Is preliminary knowledge needed?
The module does not require a specific knowledge on energy policy or economics. General understanding of institutional economics is required. A student needs to understand general economic concepts, like GDP, economic growth, investment risks, transaction costs and discount rates.
General understanding of energy policy concepts, ability to conduct a qualitative analysis of energy security risks, critical analysis of data and information on the issue.
The course contains 6 learning modules, equivalent to 1 ECTS. This first introductory part aims at explaining the objective of the course and demonstrates main literature material existing online and offline on the issue. The thematic modules will address the following topics: overview of international energy markets, political approaches to energy security: mitigating dependencies , evolving gas markets and energy security: mitigating market risks, electricity markets and energy security: investing in interconnections, International Energy Governance: Energy Charter Treaty, energy investment and project finance. The course terminates by concluding remarks with a general overview of the before-mentioned material.

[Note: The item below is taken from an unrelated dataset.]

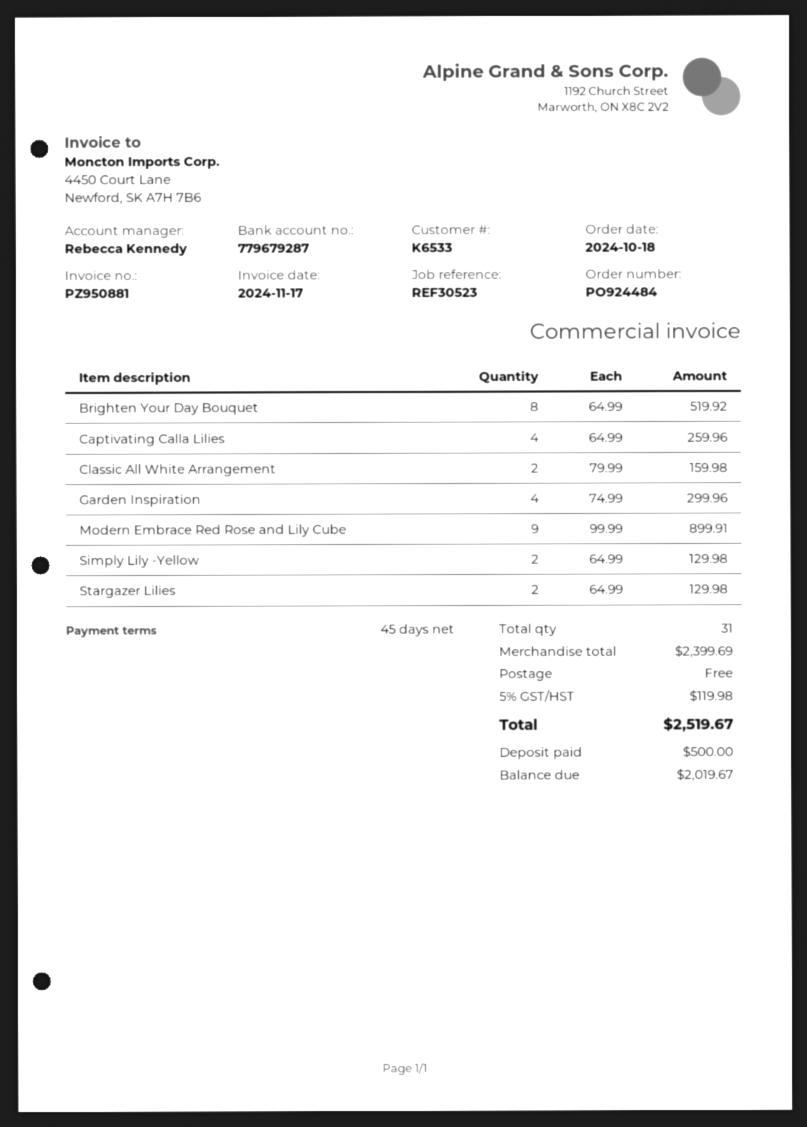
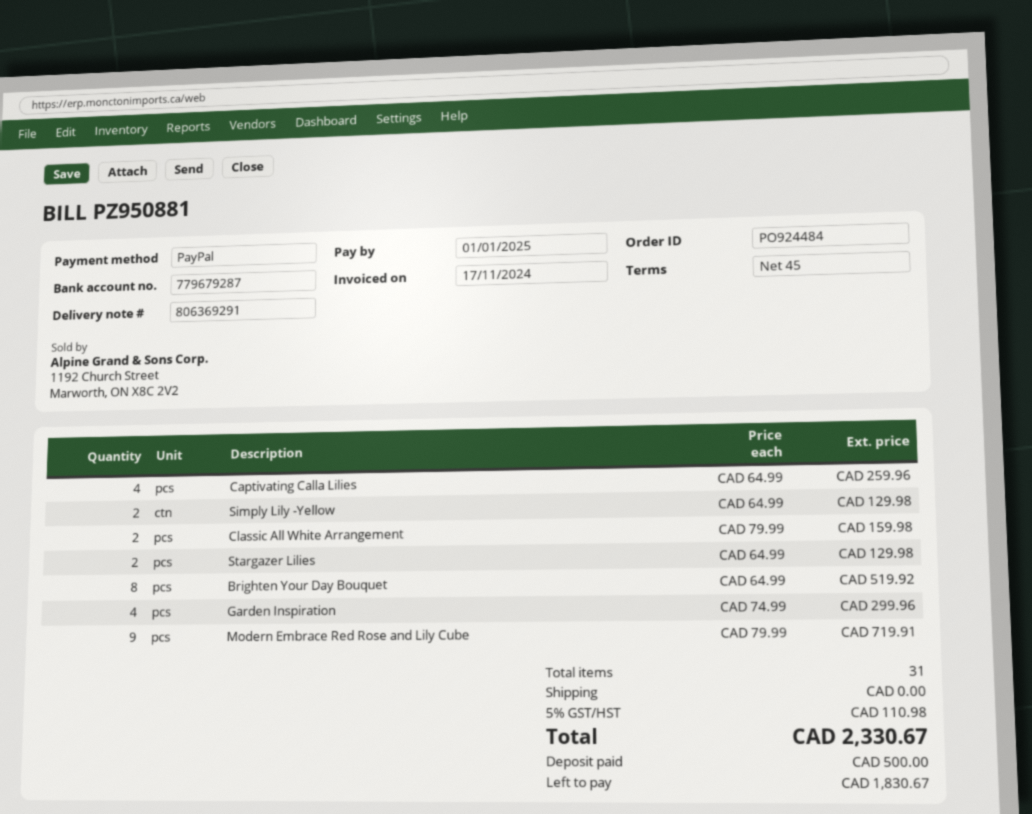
Modern Embrace Red Rose and Lily Cube: 9 x 99.99 = 899.91 -> 9 x 79.99 = 719.91
tax: 5% = 119.98 -> 5% = 110.98
total: 2519.67 -> 2330.67
balance: 2019.67 -> 1830.67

Self-tests are organized after each thematic module. Each test is graded by “pass or fail” system which is a good way to test your knowledge step by step. The course has a total of six self-tests.
1. Overview of international energy markets Self-test 1
2. Political approaches to energy security: mitigating dependencies Self-test 2
3. Evolving gas markets and energy security: mitigating market risks Self-test 3
4. Electricity markets and energy security: investing in interconnections Self-test 4
5. International energy governance: energy charter treaty Self-test 5
6. Energy investment and project finance Self-test 6
Main literature sources
Energy Charter Secretariat, Oil and Gas Pricing Mechanisms: putting a right price on energy, available at
International Energy Agency (IEA) , where country reports, market analysis and general statistics are regularly published, as well as IEA’s annual world energy outlook.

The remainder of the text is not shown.